Information provided:

● ● ● ● ● ● ●

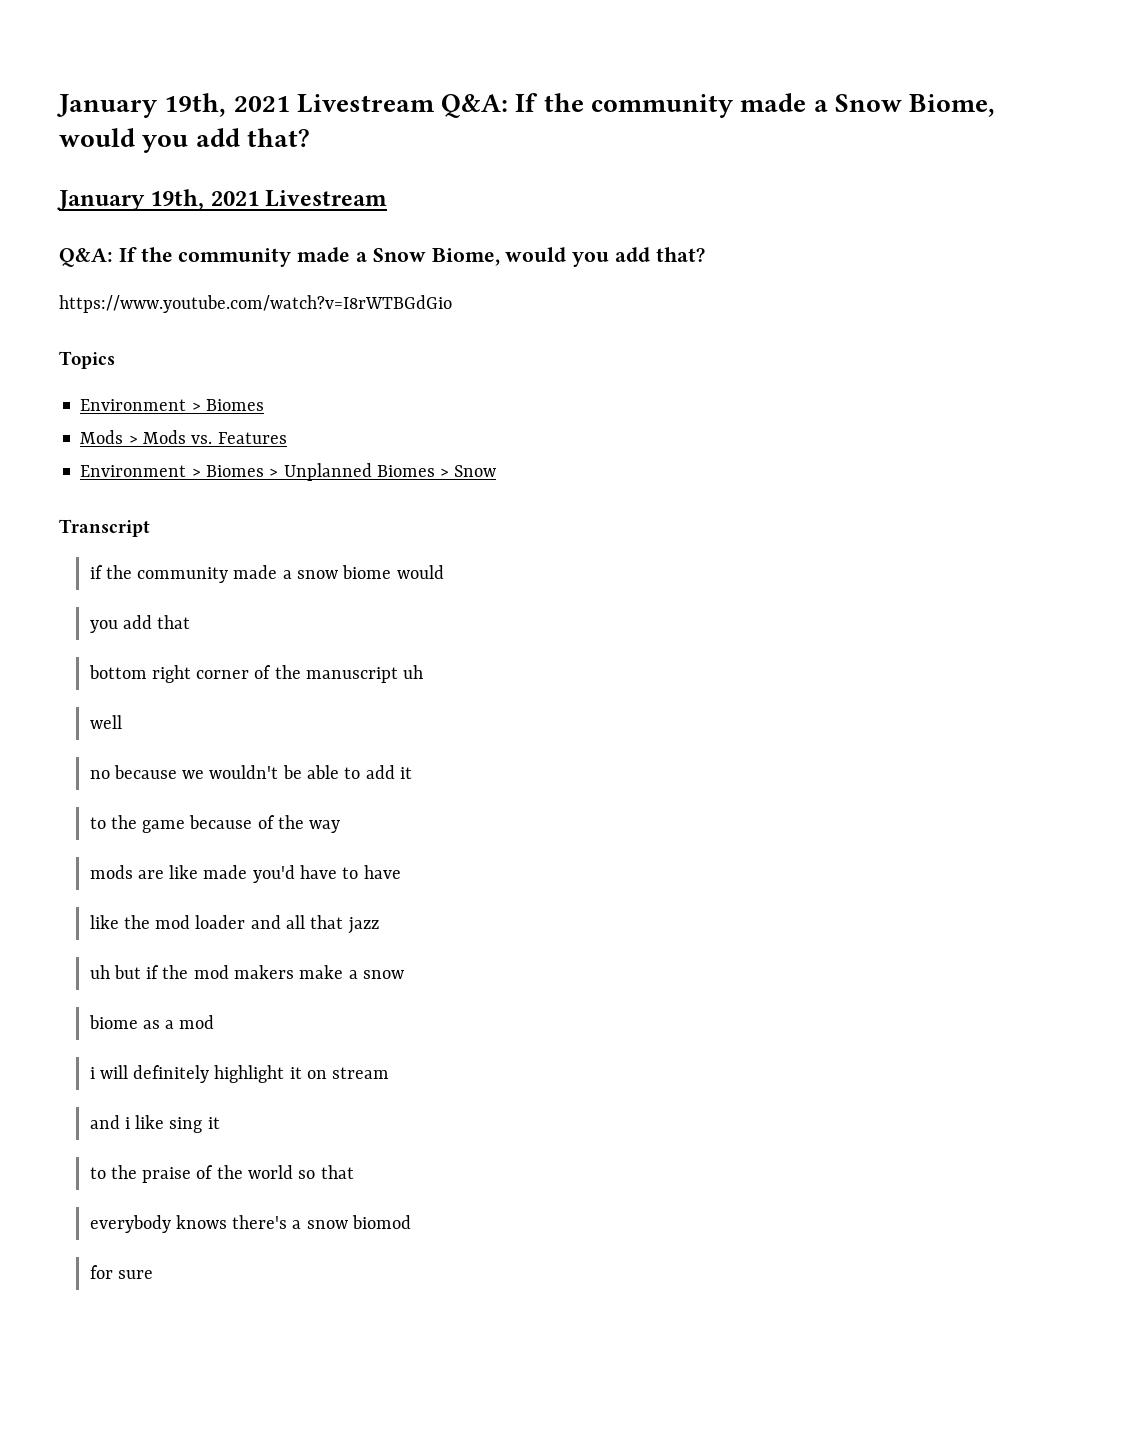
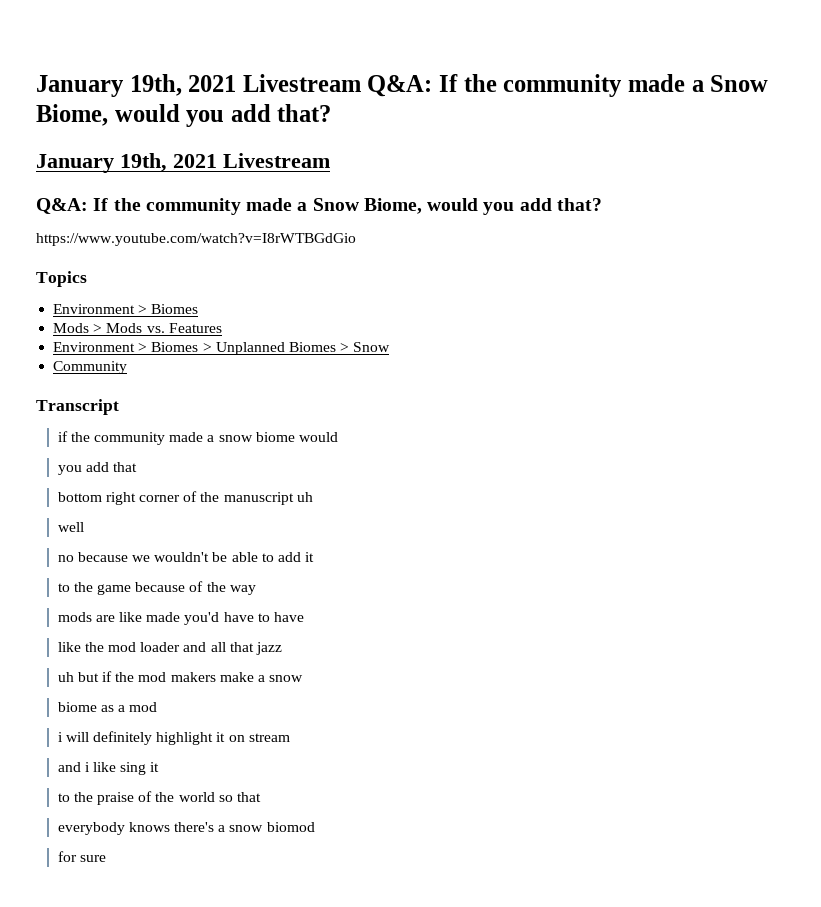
+ Community

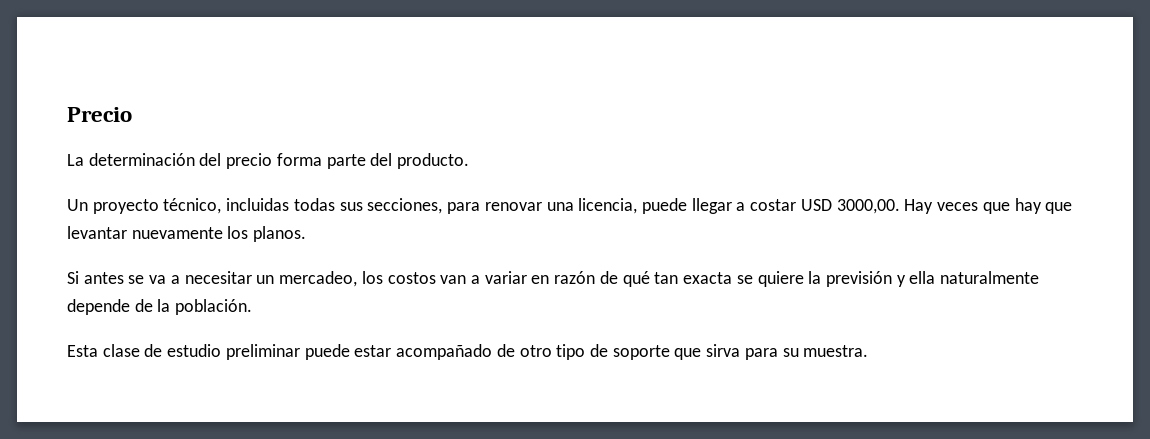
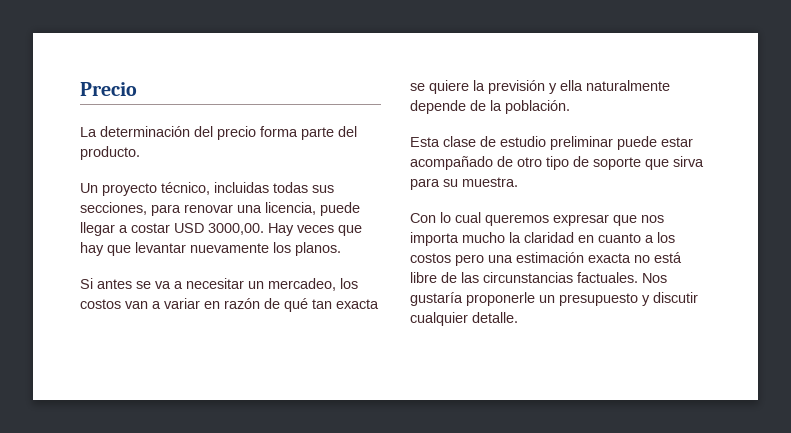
+ Con lo cual queremos expresar que nos importa mucho la claridad en cuanto a los costos pero una estimación exacta no está libre de las circunstancias factuales. Nos gustaría proponerle un presupuesto y discutir cualquier detalle.

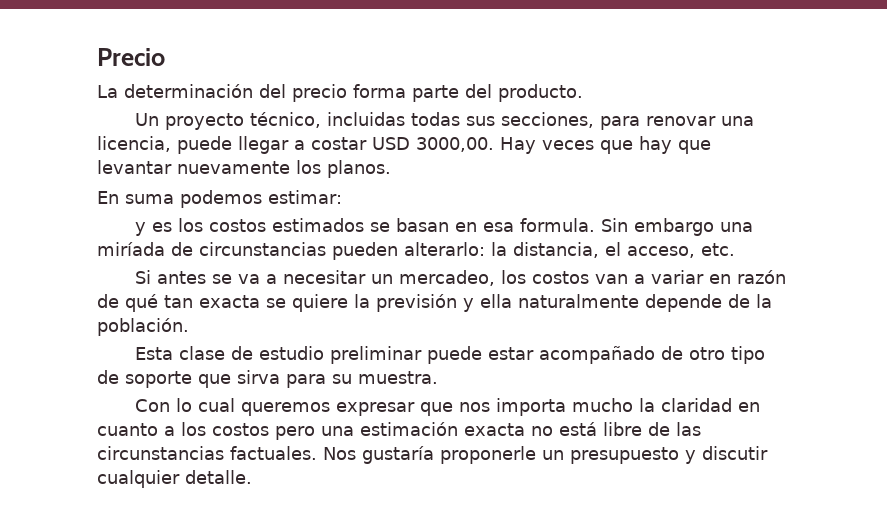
+ En suma podemos estimar:
+ y es los costos estimados se basan en esa formula. Sin embargo una miríada de circunstancias pueden alterarlo: la distancia, el acceso, etc.

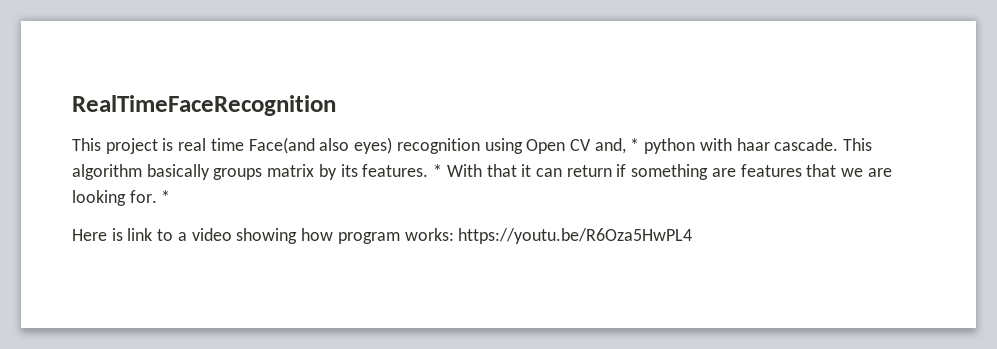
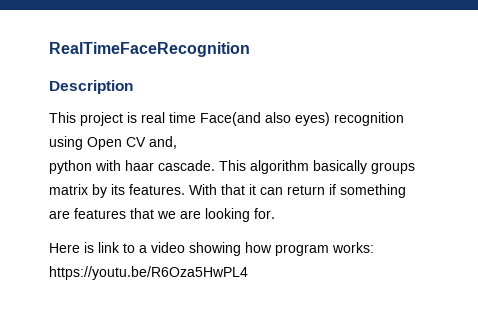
+ Description
- This project is real time Face(and also eyes) recognition using Open CV and, * python with haar cascade.
+ This project is real time Face(and also eyes) recognition using Open CV and,
+ python with haar cascade.
- * With that it can return if something are features that we are looking for. *
+ With that it can return if something are features that we are looking for.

● ● ● ● ● ● ●

Assignment:
Each line above that contains the word "python" should be returned.

The answer:
- This project is real time Face(and also eyes) recognition using Open CV and, * python with haar cascade.
+ python with haar cascade.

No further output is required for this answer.